With twelve months of a financial plan on the spreadsheet, the next step is to create an annualized summary for Year 1.
There are quite a few ways to organize annual summaries with no one best way.
My favorite way uses a feature within Excel called “Groups.” In my version of Excel, this can be found on the “Data” ribbon. This grouping function allows a series of columns to be hidden (and unhidden) by clicking a control that appears above the rightmost column. (This feature can be seen in the spreadsheet below as the box above column P.)
This grouping function allows a series of columns to be hidden (and unhidden) by clicking a control that appears above the rightmost column.

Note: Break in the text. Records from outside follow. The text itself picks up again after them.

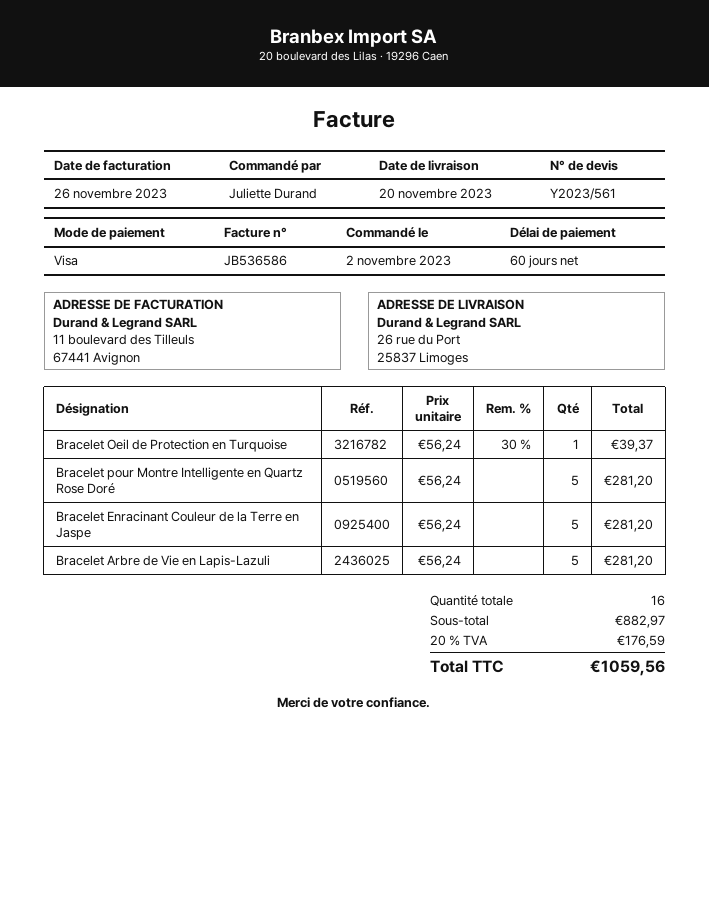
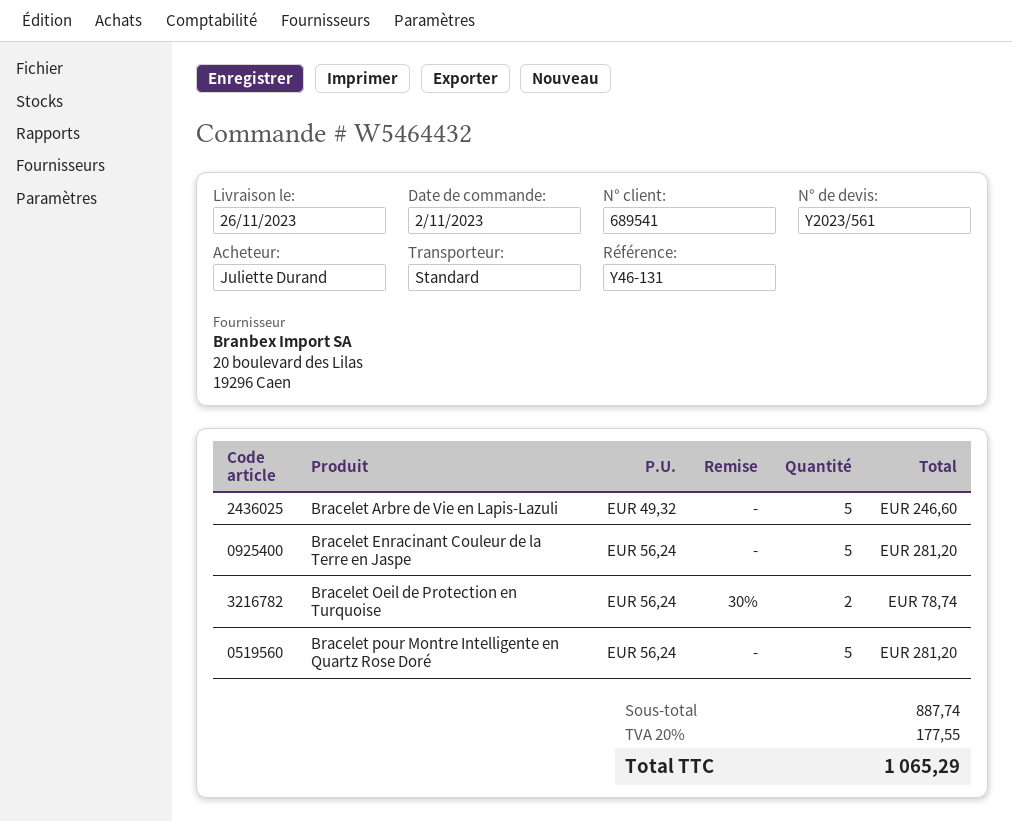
delivery date: 2023-11-20 -> 2023-11-26
Bracelet Oeil de Protection en Turquoise: 1 x 56.24 - 30% = 39.37 -> 2 x 56.24 - 30% = 78.74
Bracelet Arbre de Vie en Lapis-Lazuli: 5 x 56.24 = 281.20 -> 5 x 49.32 = 246.60
subtotal: 882.97 -> 887.74
tax: 20% = 176.59 -> 20% = 177.55
total: 1059.56 -> 1065.29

When using this feature, the annual summary is always shown, and the monthly or quarterly data can be hidden away until such details are needed.
When creating an annual summary, pay attention to which rows have values that can be summed into a total. For some rows, summing up the values would make no sense. For example, you can sum the number of glasses and sum the revenues to create totals for the year, but the sum of the price of sugar is meaningless.
In the lemonade plan, all the rows where totals make sense use the SUM formula to create the annual total from the monthly data. To make it clear that these values are sums, I format them as bold.
Do note that the cash line should not be summed, since it is a running total for the month! The cash for the year is just the ending cash for Month 12. Since cash is such an important metric in the financial plan, I include a double-checked value in this spreadsheet. This is the small, gray value underneath the cash line for Year 1. It is the same formula used in Month 1. Take the net profit/loss for the year, and add the investment and loans to it.
With these annual totals, it is much clearer how big this lemonade business is expected to be by the end of the first year. Almost 350,000 glasses of lemonade sold. Over $250,000 dollars in “gross” revenues. $52,000 in expenses. All on just $4,000 in investments, plus a small loan that was paid off so quickly, it does not even appear in the annual summary.
Once you have the first annual summary for your business, it is time to look through the values again and question whether they look reasonable. If the revenues seem high, go back month by month and lower the projections. If the expenses seem low, go back and find the right time to add in enough expenses to justify your revenues.
For the lemonade plan, it seems unlikely that $16,000 in marketing will drive $250,000 in sales. It seems even more unlikely that a business generating $250,000 in sales would pay only $35,000 in total salaries for the year. The number of employees needed and salaries for those employees is probably underestimated.